Take This Man (Skyhorse)

Book Reviews
This isn’t a predictable tale of irresponsible parenting.... For most of the book, the subject seems to be a fatherless young man on the proverbial quest for identity.... Then Skyhorse pulls a neat switch.... Thirty years later, Skyhorse does indeed track down the biological father who abandoned him, but in the intervening years he understands that the absent Father is unrecoverable.... So this memoir isn’t about absence. It’s about presence. Skyhorse’s subject isn’t what he’ll never have. It’s what he’ll always have, what he can’t get rid of.
Rhoda Janzen - New York Times Book Review


(Starred review.) [A] vivid and idiosyncratic family memoir .... Skyhorse's upbringing has had lasting effects on his romantic relationships and mental health, but he manages to write about his experiences and those who shaped them with grace.
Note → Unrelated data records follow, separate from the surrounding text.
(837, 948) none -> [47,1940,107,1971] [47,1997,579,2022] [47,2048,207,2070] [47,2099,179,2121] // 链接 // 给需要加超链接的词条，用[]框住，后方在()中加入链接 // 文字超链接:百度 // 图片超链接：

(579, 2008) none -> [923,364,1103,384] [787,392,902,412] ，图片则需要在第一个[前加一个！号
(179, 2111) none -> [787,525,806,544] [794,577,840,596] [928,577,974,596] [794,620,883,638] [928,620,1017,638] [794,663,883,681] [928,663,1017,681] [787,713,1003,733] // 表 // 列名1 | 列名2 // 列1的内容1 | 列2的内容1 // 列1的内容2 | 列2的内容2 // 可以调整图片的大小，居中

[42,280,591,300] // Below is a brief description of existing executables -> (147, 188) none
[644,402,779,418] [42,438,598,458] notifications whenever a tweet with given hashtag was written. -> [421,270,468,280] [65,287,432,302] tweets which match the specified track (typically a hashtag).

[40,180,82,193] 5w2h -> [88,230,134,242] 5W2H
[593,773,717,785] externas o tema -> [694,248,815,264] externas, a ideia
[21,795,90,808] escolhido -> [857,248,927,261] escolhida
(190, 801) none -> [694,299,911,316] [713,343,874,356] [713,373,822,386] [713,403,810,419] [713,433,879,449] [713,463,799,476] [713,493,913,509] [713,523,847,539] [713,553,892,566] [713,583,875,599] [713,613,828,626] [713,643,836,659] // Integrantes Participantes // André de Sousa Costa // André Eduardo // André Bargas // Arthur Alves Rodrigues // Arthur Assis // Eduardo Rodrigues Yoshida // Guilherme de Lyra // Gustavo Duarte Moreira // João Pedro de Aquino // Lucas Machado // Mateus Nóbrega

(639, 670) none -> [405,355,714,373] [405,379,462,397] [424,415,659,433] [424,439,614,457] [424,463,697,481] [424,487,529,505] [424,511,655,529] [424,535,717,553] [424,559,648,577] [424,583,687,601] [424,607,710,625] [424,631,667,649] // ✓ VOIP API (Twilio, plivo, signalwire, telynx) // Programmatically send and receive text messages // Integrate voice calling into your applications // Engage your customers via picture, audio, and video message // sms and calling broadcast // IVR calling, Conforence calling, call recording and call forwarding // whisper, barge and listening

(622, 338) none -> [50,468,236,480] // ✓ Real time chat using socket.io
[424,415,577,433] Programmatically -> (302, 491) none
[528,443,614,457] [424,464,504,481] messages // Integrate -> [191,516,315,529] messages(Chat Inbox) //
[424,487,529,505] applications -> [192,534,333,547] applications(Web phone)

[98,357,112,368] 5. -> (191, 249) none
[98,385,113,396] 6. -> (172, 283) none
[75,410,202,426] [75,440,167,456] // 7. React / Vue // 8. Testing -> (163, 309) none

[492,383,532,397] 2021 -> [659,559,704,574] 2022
By turns darkly comical and moving, this powerful memoir of a family in flux will stick with readers well after they’ve put it down.
Publishers Weekly


[A]n account of [Skyhorse's] own Los Angeles childhood in the Echo Park neighborhood in a family so dysfunctional it seems to be fictional.... At 33, he finally searches for [his father] and gradually becomes part of a new, blessedly normal family. A harrowing, compulsively readable story of one man’s remarkable search for identity. —Deborah Donovan
Booklist


(Starred review.) [A] wickedly compelling account of a dysfunctional childhood growing up "a full blooded American Indian brave" with five different fathers.... As he gathered up the shards of his life...Skyhorse realized the one truth that his storytelling mother and grandmother had known instinctively: that "stories [could] help you survive"…. By turns funny and wrenching, the narrative is an unforgettable tour de force of memory, love and imagination.